I am not a democrat or a republican.  I do not adhere to any ideology except skepticism and rational thought.  I simply look at the evidence available to determine my opinion on a particular issue and change that opinion if new evidence warrants it.  Unfortunately, Americans are generally not like this.

Since it is the most relevant at this time, I am going to put this in perspective of the US presidential elections.

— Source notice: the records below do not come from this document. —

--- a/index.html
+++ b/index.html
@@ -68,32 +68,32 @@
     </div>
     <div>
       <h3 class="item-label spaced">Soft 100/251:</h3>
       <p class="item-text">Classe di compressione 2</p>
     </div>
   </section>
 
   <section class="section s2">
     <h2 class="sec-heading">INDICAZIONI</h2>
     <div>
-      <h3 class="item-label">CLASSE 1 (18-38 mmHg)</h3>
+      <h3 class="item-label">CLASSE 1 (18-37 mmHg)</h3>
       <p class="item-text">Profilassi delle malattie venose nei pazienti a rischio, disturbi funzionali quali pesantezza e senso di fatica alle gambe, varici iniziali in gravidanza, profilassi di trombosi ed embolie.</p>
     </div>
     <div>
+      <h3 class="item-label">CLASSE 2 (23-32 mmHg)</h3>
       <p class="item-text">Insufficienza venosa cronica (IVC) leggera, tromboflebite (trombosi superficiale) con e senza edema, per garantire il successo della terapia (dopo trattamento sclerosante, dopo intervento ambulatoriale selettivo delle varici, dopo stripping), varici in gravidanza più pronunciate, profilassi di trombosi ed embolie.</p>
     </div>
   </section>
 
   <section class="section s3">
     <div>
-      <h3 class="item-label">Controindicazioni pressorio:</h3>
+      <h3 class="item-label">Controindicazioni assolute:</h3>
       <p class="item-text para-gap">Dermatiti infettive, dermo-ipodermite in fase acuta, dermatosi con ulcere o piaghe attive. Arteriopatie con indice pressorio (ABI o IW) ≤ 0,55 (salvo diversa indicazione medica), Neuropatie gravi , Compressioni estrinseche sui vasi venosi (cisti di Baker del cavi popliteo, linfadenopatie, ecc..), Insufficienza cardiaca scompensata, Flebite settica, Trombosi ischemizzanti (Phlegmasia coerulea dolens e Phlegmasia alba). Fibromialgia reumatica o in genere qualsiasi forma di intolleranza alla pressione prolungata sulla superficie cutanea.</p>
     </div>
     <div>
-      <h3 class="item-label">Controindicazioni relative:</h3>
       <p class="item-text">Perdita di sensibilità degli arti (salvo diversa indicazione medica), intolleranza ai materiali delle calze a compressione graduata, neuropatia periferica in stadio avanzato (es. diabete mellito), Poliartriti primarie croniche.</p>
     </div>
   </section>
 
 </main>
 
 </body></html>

Obama and Romney actually agree on most issues.  However, the Republicans constantly rant about how evil Obama is and the Democrats rant about how evil Romney is.  It doesn't seem to matter who would do the better job; it only matters which way their political leanings go.

What this means for an independent voter, such as myself, is a plethora of utterly unimportant and heavily biased articles advocating for their particular champion.  As media has become increasingly intrusive in our daily lives, the vitriol has grown increasingly worse.  Every comment is analyzed to see if a snippet can be twisted to say something abhorrent.  Outlandish conspiracies inundate even mainstream articles to the point that they are spouted off as given truths.

So, I have had to determine my own method of determining who is and is not the most qualified candidate.  I must know what roles the president plays and what attributes would most help with those roles.

For some odd reason, many Americans and foreigners seem to view the president as a might king whose dictates are law.  The reality is that the president makes no laws and only has an indirect influence on laws.  As such, the presidents opinion on social matters are rather irrelevant.  It doesn't matter if he is a homophobic racist narcissist or the nicest man you have ever met.  These have little bearing on how well he will perform the role of president.  If you care about liberal or conservative social ideas, pay more attention to congressional elections.

What does matter is the presidents views on national defense, security, international relations and economics.  These are the areas where the president actually has a direct influence.  When you are evaluating your choice for a president, pick the president based on those topics and how well you believe he can handle those issues.  Pick the person who is most capable; don't pick the one you think is nicest.